* **Exercise directions**
Write out all of the records below precisely as given, omitting the images.

Revision comparison data:

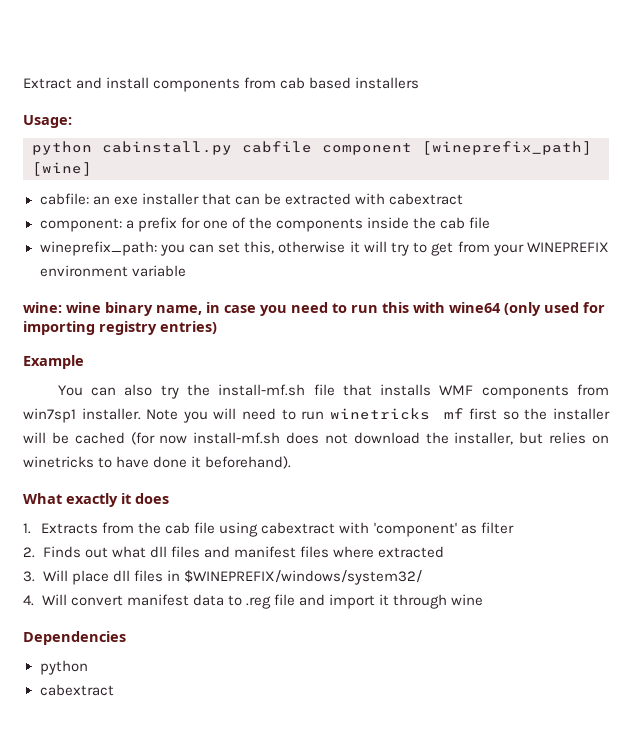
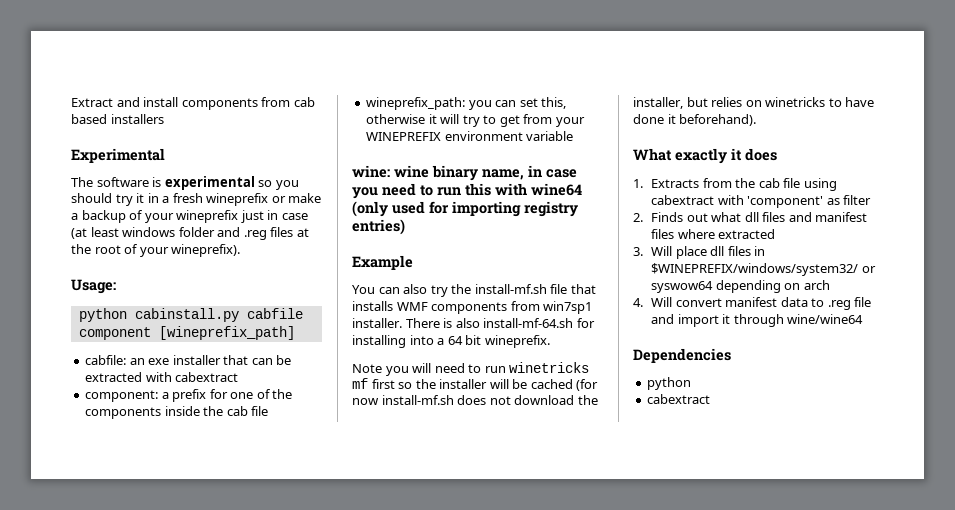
(420, 83) none -> [71,148,165,163] [71,176,299,190] [71,193,322,206] [71,210,308,223] [71,227,309,240] [71,244,241,257] // Experimental // The software is experimental so you should try it in a fresh wineprefix or make a backup of your wineprefix just in case (at least windows folder and .reg files at the root of your wineprefix).
[32,162,92,176] [wine] -> (295, 333) none
(141, 414) none -> [405,318,595,328] [352,335,550,348] There is also install-mf-64.sh for installing into a 64 bit wineprefix. //
(422, 577) none -> [861,266,876,273] [651,280,830,293] or syswow64 depending on arch
[451,594,484,606] wine -> [787,314,864,324] wine/wine64

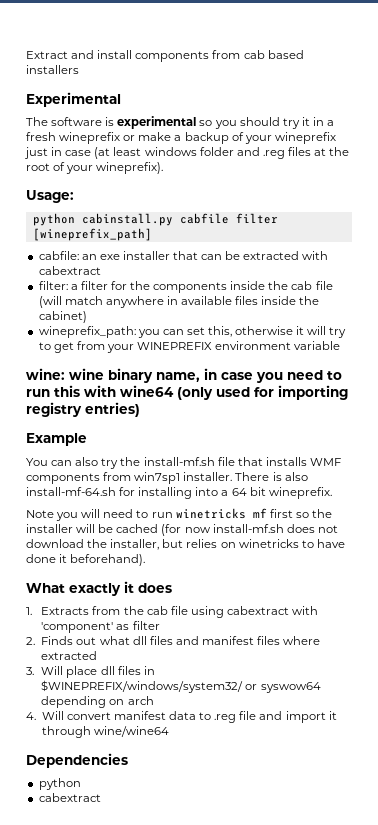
[78,327,151,340] component -> [235,213,278,224] filter
[85,389,271,402] component: a prefix for one of -> [38,281,127,290] filter: a filter for
(269, 411) none -> [38,296,320,308] [38,311,87,323] (will match anywhere in available files inside the cabinet)

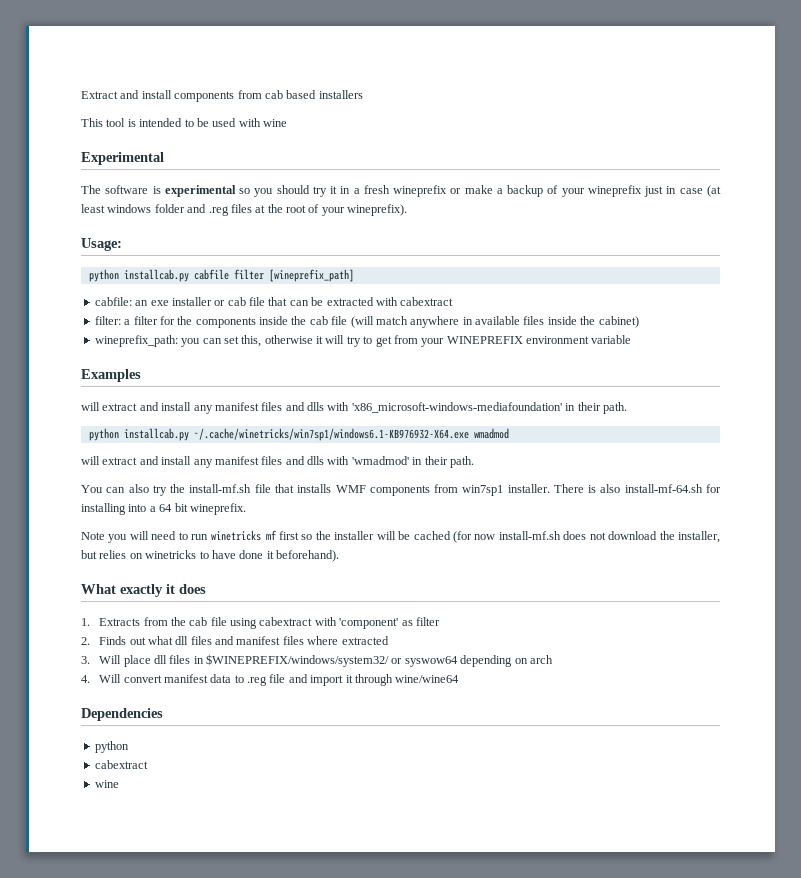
(79, 69) none -> [81,118,287,127] // This tool is intended to be used with wine
[81,213,173,226] cabinstall.py -> [123,269,189,282] installcab.py
(170, 255) none -> [214,297,265,306] or cab file
[26,368,342,383] [26,385,348,400] [26,402,140,417] [26,433,87,446] wine: wine binary name, in case you need to run this with wine64 (only used for importing registry entries) // Example -> [81,369,141,382] [81,402,627,414] [88,428,509,441] [81,456,474,468] Examples // will extract and install any manifest files and dlls with 'x86_microsoft-windows-mediafoundation' in their path. // python installcab.py ~/.cache/winetricks/win7sp1/windows6.1-KB976932-X64.exe wmadmod // will extract and install any manifest files and dlls with 'wmadmod' in their path.
(101, 797) none -> [94,780,119,788] // wine

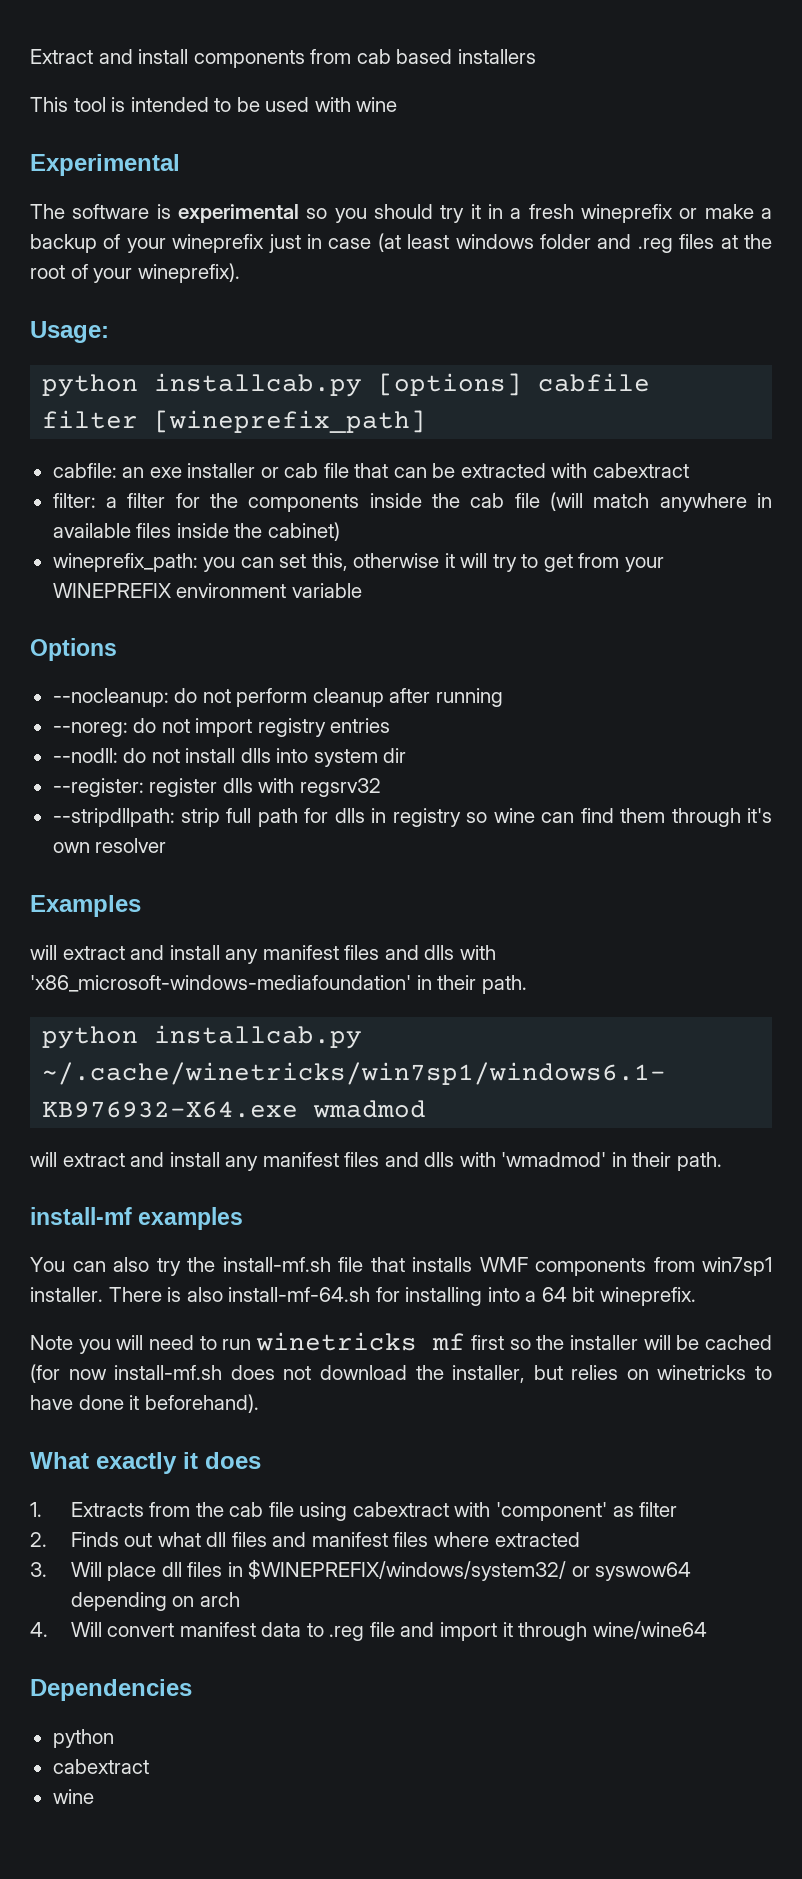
(189, 275) none -> [378,373,523,396] [options]
(632, 339) none -> [30,638,117,661] [52,688,503,707] [52,718,391,737] [52,748,407,767] [52,778,381,797] [52,808,772,827] [52,838,167,853] // Options // --nocleanup: do not perform cleanup after running // --noreg: do not import registry entries // --nodll: do not install dlls into system dir // --register: register dlls with regsrv32 // --stripdllpath: strip full path for dlls in registry so wine can find them through it's own resolver
(474, 462) none -> [30,1207,244,1230] // install-mf examples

* **Answer box**
(420, 83) none -> [71,148,165,163] [71,176,299,190] [71,193,322,206] [71,210,308,223] [71,227,309,240] [71,244,241,257] // Experimental // The software is experimental so you should try it in a fresh wineprefix or make a backup of your wineprefix just in case (at least windows folder and .reg files at the root of your wineprefix).
[32,162,92,176] [wine] -> (295, 333) none
(141, 414) none -> [405,318,595,328] [352,335,550,348] There is also install-mf-64.sh for installing into a 64 bit wineprefix. //
(422, 577) none -> [861,266,876,273] [651,280,830,293] or syswow64 depending on arch
[451,594,484,606] wine -> [787,314,864,324] wine/wine64

[78,327,151,340] component -> [235,213,278,224] filter
[85,389,271,402] component: a prefix for one of -> [38,281,127,290] filter: a filter for
(269, 411) none -> [38,296,320,308] [38,311,87,323] (will match anywhere in available files inside the cabinet)

(79, 69) none -> [81,118,287,127] // This tool is intended to be used with wine
[81,213,173,226] cabinstall.py -> [123,269,189,282] installcab.py
(170, 255) none -> [214,297,265,306] or cab file
[26,368,342,383] [26,385,348,400] [26,402,140,417] [26,433,87,446] wine: wine binary name, in case you need to run this with wine64 (only used for importing registry entries) // Example -> [81,369,141,382] [81,402,627,414] [88,428,509,441] [81,456,474,468] Examples // will extract and install any manifest files and dlls with 'x86_microsoft-windows-mediafoundation' in their path. // python installcab.py ~/.cache/winetricks/win7sp1/windows6.1-KB976932-X64.exe wmadmod // will extract and install any manifest files and dlls with 'wmadmod' in their path.
(101, 797) none -> [94,780,119,788] // wine

(189, 275) none -> [378,373,523,396] [options]
(632, 339) none -> [30,638,117,661] [52,688,503,707] [52,718,391,737] [52,748,407,767] [52,778,381,797] [52,808,772,827] [52,838,167,853] // Options // --nocleanup: do not perform cleanup after running // --noreg: do not import registry entries // --nodll: do not install dlls into system dir // --register: register dlls with regsrv32 // --stripdllpath: strip full path for dlls in registry so wine can find them through it's own resolver
(474, 462) none -> [30,1207,244,1230] // install-mf examples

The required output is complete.